-- Task to complete --
Pictures do not belong in the copy; restate the records below word for word.

● ● ● ● ●

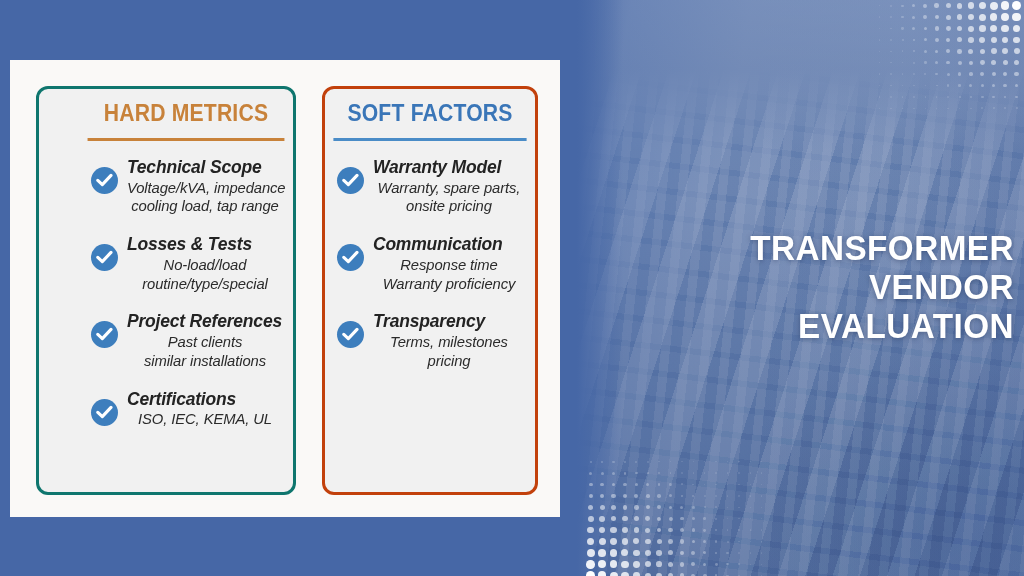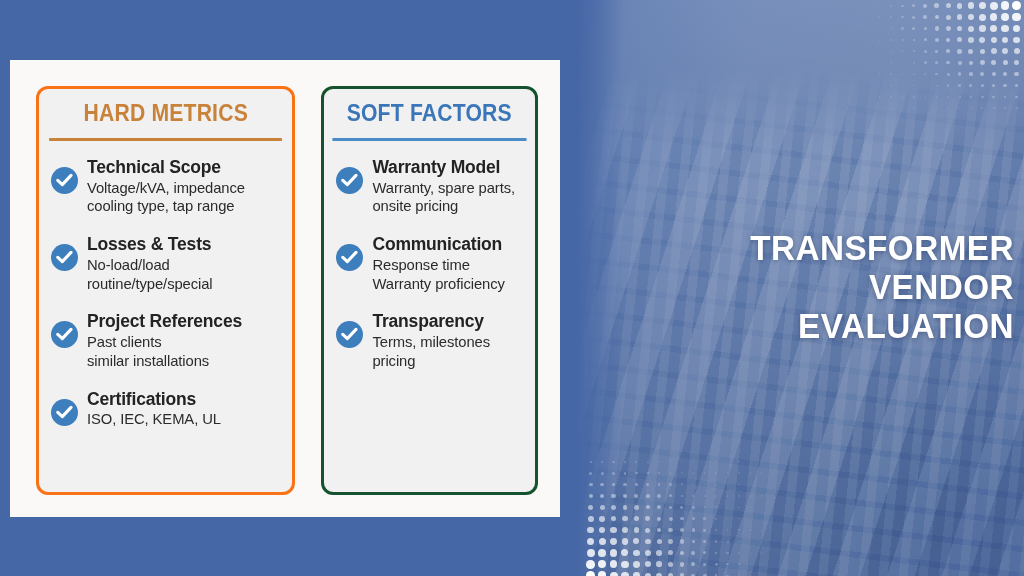--- a/index.html
+++ b/index.html
@@ -125,8 +125,9 @@
     overflow: hidden;
   }
   .card-hard {
-    border: 3px solid #f97316;
+    border: 3px solid #0f766e;
     width: 266px;
+    padding-left: 40px;
   }
   .card-soft {
     border: 3px solid #14532d;

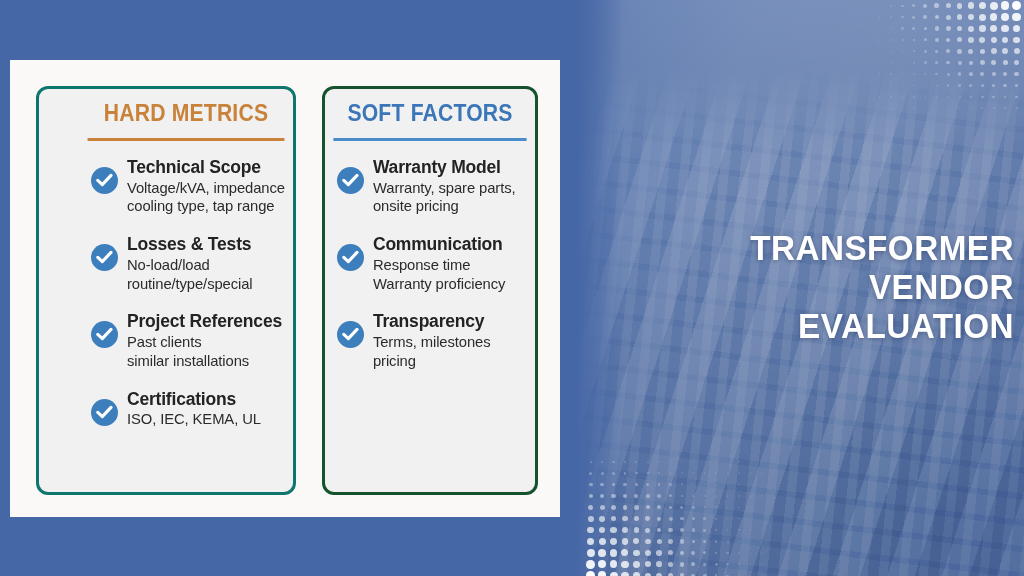--- a/index.html
+++ b/index.html
@@ -130,7 +130,7 @@
     padding-left: 40px;
   }
   .card-soft {
-    border: 3px solid #14532d;
+    border: 3px solid #c2410c;
     width: 222px;
     margin-left: 8px;
   }

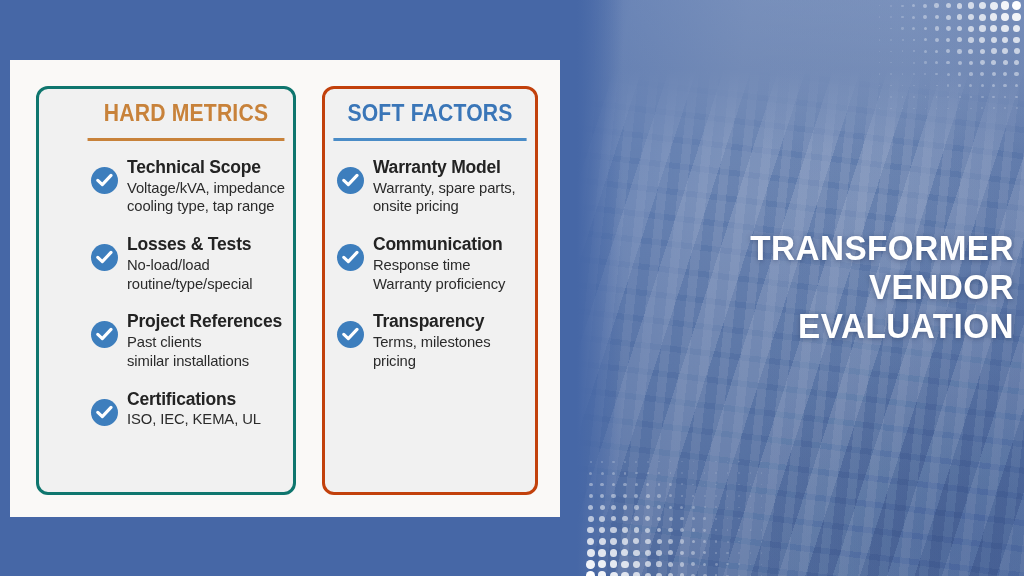--- a/index.html
+++ b/index.html
@@ -171,7 +171,7 @@
   }
   .check svg { position: absolute; left: 5px; top: 6px; }
 
-  .item-text { flex: 1 1 auto; min-width: 0; }
+  .item-text { flex: 1 1 auto; min-width: 0; font-style: italic; }
   .item-title {
     font-size: 17.5px;
     font-weight: 700;

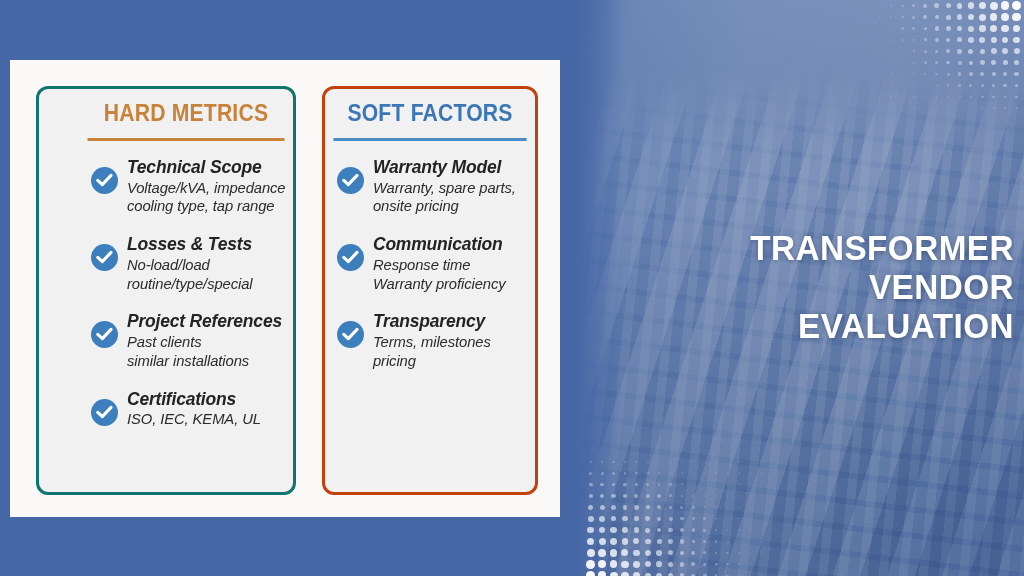--- a/index.html
+++ b/index.html
@@ -185,6 +185,7 @@
     line-height: 1.27;
     letter-spacing: -0.1px;
     margin-top: 1px;
+    text-align: center;
   }
   .item-desc div { white-space: nowrap; }
 

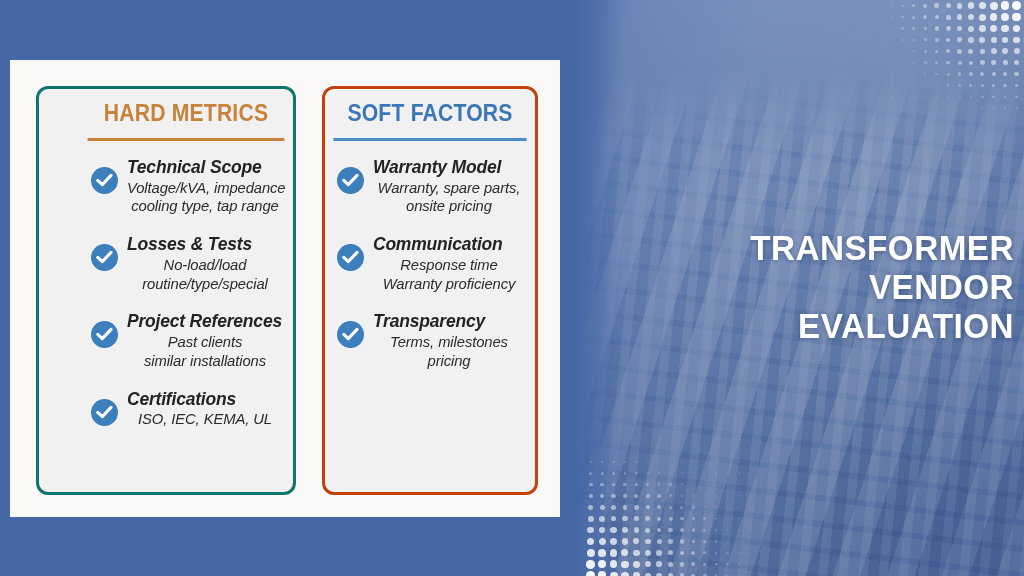--- a/index.html
+++ b/index.html
@@ -548,7 +548,7 @@
                 <div class="item-title">Technical Scope</div>
                 <div class="item-desc">
                   <div>Voltage/kVA, impedance</div>
-                  <div>cooling type, tap range</div>
+                  <div>cooling load, tap range</div>
                 </div>
               </div>
             </div>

● ● ● ● ●

-- Written answer --
--- a/index.html
+++ b/index.html
@@ -125,8 +125,9 @@
     overflow: hidden;
   }
   .card-hard {
-    border: 3px solid #f97316;
+    border: 3px solid #0f766e;
     width: 266px;
+    padding-left: 40px;
   }
   .card-soft {
     border: 3px solid #14532d;

--- a/index.html
+++ b/index.html
@@ -130,7 +130,7 @@
     padding-left: 40px;
   }
   .card-soft {
-    border: 3px solid #14532d;
+    border: 3px solid #c2410c;
     width: 222px;
     margin-left: 8px;
   }

--- a/index.html
+++ b/index.html
@@ -171,7 +171,7 @@
   }
   .check svg { position: absolute; left: 5px; top: 6px; }
 
-  .item-text { flex: 1 1 auto; min-width: 0; }
+  .item-text { flex: 1 1 auto; min-width: 0; font-style: italic; }
   .item-title {
     font-size: 17.5px;
     font-weight: 700;

--- a/index.html
+++ b/index.html
@@ -185,6 +185,7 @@
     line-height: 1.27;
     letter-spacing: -0.1px;
     margin-top: 1px;
+    text-align: center;
   }
   .item-desc div { white-space: nowrap; }
 

--- a/index.html
+++ b/index.html
@@ -548,7 +548,7 @@
                 <div class="item-title">Technical Scope</div>
                 <div class="item-desc">
                   <div>Voltage/kVA, impedance</div>
-                  <div>cooling type, tap range</div>
+                  <div>cooling load, tap range</div>
                 </div>
               </div>
             </div>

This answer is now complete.